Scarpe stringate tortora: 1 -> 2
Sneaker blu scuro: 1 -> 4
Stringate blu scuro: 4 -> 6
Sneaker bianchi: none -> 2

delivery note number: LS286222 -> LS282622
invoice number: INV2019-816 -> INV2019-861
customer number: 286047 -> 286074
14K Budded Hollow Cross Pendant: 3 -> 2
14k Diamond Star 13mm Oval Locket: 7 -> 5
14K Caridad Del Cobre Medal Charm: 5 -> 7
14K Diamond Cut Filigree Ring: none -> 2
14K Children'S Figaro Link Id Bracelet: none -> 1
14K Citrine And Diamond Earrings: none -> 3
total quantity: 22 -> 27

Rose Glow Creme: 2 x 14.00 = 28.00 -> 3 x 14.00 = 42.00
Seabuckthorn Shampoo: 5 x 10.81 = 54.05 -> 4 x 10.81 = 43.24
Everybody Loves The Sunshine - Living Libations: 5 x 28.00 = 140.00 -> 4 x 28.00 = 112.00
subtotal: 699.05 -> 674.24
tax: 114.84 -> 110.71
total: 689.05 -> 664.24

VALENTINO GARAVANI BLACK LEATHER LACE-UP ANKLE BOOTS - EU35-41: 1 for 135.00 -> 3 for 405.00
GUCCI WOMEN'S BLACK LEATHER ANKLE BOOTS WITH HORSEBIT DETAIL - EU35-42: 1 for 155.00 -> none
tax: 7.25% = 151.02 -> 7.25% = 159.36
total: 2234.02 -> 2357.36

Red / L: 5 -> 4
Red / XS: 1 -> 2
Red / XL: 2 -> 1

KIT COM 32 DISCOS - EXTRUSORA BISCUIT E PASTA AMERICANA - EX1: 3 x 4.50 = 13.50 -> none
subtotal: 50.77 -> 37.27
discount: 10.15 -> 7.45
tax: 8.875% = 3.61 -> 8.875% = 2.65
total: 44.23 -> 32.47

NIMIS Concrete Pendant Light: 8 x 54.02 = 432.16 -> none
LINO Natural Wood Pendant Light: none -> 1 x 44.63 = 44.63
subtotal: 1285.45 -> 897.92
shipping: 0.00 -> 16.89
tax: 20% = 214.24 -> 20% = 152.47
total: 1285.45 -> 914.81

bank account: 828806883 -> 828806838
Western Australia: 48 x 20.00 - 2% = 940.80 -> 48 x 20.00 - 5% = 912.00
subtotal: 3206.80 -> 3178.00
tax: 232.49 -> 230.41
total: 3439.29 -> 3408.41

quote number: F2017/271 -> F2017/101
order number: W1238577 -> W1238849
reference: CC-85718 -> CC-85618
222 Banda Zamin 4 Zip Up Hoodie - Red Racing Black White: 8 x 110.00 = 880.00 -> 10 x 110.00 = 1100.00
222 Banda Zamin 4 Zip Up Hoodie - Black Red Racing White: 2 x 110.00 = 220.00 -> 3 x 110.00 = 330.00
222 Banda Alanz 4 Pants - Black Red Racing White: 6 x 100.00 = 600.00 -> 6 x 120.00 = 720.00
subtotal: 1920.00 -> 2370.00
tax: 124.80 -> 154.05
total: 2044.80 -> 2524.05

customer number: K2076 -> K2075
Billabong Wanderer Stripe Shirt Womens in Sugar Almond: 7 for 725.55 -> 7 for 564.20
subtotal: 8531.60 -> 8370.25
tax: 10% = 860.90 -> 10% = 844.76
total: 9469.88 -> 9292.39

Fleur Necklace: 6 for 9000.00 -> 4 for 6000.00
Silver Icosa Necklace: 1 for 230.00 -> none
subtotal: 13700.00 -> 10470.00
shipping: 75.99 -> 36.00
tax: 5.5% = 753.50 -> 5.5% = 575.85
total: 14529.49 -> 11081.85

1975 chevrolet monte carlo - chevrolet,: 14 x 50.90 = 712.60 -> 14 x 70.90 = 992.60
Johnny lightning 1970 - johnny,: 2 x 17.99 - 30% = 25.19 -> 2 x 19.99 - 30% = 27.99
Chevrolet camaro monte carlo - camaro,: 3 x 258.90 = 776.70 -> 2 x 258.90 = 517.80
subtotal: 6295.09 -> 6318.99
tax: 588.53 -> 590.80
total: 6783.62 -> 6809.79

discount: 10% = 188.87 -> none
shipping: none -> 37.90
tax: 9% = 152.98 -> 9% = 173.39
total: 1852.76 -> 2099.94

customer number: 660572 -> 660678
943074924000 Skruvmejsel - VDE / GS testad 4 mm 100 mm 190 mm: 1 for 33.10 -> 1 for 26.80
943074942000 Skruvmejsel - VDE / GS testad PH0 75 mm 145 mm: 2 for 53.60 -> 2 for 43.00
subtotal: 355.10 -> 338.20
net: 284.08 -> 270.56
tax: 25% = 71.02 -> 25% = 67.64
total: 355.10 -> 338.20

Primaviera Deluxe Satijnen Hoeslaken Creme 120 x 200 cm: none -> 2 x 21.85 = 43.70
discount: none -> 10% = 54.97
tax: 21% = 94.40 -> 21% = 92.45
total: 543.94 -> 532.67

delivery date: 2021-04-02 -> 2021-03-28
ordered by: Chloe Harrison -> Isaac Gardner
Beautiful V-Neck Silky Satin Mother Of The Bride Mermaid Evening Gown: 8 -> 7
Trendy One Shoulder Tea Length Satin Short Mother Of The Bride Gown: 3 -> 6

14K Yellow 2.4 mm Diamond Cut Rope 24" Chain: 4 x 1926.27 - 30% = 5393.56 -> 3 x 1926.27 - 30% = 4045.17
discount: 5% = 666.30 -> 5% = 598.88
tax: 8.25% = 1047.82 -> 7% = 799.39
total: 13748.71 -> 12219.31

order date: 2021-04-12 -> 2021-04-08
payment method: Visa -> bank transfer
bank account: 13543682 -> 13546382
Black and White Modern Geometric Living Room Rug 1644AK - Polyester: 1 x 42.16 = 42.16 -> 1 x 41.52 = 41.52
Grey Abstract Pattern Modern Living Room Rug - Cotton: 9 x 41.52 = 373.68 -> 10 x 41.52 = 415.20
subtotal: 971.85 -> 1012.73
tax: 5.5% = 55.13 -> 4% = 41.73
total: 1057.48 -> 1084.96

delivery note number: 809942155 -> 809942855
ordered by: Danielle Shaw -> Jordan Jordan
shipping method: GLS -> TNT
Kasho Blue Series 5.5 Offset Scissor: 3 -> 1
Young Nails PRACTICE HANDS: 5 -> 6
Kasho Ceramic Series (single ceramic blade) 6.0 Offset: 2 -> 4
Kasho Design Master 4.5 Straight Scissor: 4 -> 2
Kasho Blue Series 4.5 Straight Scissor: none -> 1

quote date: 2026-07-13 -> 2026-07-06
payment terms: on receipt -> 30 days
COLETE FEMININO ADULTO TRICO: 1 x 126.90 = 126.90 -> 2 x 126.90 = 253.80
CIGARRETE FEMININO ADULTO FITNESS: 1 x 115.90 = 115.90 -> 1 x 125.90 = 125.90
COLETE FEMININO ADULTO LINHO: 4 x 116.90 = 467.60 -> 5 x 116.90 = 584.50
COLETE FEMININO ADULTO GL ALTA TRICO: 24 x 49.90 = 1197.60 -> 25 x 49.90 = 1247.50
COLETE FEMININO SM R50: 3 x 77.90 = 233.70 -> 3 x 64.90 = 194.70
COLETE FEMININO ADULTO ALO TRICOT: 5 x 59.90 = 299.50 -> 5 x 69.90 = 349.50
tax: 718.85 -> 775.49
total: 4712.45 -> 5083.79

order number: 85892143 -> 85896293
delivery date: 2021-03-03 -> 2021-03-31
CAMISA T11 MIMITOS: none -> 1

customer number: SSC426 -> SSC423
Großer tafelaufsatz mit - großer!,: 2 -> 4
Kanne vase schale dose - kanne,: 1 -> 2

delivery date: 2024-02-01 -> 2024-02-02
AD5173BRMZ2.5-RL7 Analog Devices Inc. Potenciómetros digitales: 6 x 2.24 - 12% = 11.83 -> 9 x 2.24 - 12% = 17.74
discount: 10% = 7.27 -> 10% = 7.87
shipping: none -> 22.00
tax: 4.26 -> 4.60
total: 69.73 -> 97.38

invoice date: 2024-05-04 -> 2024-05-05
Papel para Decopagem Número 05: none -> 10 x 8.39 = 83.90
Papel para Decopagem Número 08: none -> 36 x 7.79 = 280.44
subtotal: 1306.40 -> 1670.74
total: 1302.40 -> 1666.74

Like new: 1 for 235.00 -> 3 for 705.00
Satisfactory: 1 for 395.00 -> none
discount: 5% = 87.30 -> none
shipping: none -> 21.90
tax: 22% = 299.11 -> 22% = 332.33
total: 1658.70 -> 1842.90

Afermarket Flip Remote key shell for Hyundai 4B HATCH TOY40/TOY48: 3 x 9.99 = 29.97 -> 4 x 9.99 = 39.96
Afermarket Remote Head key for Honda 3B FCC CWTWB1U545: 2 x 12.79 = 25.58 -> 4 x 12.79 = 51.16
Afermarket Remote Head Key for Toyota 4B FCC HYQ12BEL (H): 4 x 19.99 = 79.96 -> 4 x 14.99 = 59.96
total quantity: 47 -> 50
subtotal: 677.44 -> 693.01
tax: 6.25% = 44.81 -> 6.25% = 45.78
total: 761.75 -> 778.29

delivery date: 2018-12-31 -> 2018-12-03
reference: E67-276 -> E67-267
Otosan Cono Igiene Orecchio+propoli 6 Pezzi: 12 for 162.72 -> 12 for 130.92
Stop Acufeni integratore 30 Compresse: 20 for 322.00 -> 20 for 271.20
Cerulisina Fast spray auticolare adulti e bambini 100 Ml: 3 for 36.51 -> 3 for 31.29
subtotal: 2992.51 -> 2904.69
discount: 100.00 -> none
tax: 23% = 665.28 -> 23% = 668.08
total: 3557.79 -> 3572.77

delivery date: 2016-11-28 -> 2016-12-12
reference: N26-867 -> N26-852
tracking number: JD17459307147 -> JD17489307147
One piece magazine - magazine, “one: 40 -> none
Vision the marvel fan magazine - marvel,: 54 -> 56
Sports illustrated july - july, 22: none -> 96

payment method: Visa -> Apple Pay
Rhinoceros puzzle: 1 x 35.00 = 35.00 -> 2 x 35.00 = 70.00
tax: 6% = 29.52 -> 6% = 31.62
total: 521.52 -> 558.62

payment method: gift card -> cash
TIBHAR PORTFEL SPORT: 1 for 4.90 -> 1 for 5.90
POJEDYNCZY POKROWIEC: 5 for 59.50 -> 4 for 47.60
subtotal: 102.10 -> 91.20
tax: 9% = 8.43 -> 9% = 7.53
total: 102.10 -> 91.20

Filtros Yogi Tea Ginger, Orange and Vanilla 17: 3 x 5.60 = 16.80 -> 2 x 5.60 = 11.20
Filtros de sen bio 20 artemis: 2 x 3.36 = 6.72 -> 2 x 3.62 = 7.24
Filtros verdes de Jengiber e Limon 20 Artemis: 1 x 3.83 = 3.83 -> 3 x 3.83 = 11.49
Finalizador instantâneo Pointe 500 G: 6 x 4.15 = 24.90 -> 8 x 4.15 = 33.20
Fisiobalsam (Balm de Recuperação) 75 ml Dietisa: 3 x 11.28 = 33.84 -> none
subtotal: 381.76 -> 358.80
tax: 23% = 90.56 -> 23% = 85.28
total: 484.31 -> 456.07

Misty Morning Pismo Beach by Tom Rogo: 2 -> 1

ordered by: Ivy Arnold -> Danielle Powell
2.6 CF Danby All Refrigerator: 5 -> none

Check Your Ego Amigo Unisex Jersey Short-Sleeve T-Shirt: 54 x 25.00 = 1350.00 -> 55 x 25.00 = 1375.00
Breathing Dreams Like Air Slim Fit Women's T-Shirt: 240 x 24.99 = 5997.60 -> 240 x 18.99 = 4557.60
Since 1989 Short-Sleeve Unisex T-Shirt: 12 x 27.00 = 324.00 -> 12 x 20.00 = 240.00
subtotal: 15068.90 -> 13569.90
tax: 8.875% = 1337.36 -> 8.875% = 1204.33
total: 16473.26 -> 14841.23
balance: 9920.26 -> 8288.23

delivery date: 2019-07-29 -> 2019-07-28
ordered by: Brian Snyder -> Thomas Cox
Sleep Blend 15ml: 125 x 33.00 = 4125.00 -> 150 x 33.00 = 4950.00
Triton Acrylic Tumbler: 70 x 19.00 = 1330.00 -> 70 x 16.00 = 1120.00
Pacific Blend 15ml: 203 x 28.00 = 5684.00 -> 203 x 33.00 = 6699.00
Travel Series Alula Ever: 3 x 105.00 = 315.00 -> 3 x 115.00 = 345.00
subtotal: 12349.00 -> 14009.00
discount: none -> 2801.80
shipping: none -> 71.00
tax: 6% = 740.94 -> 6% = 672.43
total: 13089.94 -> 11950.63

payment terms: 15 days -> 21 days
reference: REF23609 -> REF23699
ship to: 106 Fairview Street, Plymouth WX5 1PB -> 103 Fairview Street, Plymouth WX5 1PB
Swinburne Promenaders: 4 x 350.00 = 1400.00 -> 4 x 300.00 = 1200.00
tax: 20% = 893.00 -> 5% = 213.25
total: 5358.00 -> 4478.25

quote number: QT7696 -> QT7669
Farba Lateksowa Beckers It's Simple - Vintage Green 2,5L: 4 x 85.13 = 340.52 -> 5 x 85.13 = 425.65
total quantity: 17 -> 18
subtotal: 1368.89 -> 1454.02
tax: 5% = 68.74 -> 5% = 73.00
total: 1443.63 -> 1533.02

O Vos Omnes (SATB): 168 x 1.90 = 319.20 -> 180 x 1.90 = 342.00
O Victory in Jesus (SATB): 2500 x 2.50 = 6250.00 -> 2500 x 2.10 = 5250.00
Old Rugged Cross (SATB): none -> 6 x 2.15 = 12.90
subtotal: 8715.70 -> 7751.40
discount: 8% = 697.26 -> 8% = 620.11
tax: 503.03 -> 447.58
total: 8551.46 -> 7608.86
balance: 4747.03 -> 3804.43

PROBLEM REQUIREMENTS: Working from the data above, extract solely the lines from the one containing "subtotal: 1306.40 -> 1670.74" through the one containing "Afermarket Flip Remote", exactly as they appear, both included.

EXPECTED ANSWER:
subtotal: 1306.40 -> 1670.74
total: 1302.40 -> 1666.74

Like new: 1 for 235.00 -> 3 for 705.00
Satisfactory: 1 for 395.00 -> none
discount: 5% = 87.30 -> none
shipping: none -> 21.90
tax: 22% = 299.11 -> 22% = 332.33
total: 1658.70 -> 1842.90

Afermarket Flip Remote key shell for Hyundai 4B HATCH TOY40/TOY48: 3 x 9.99 = 29.97 -> 4 x 9.99 = 39.96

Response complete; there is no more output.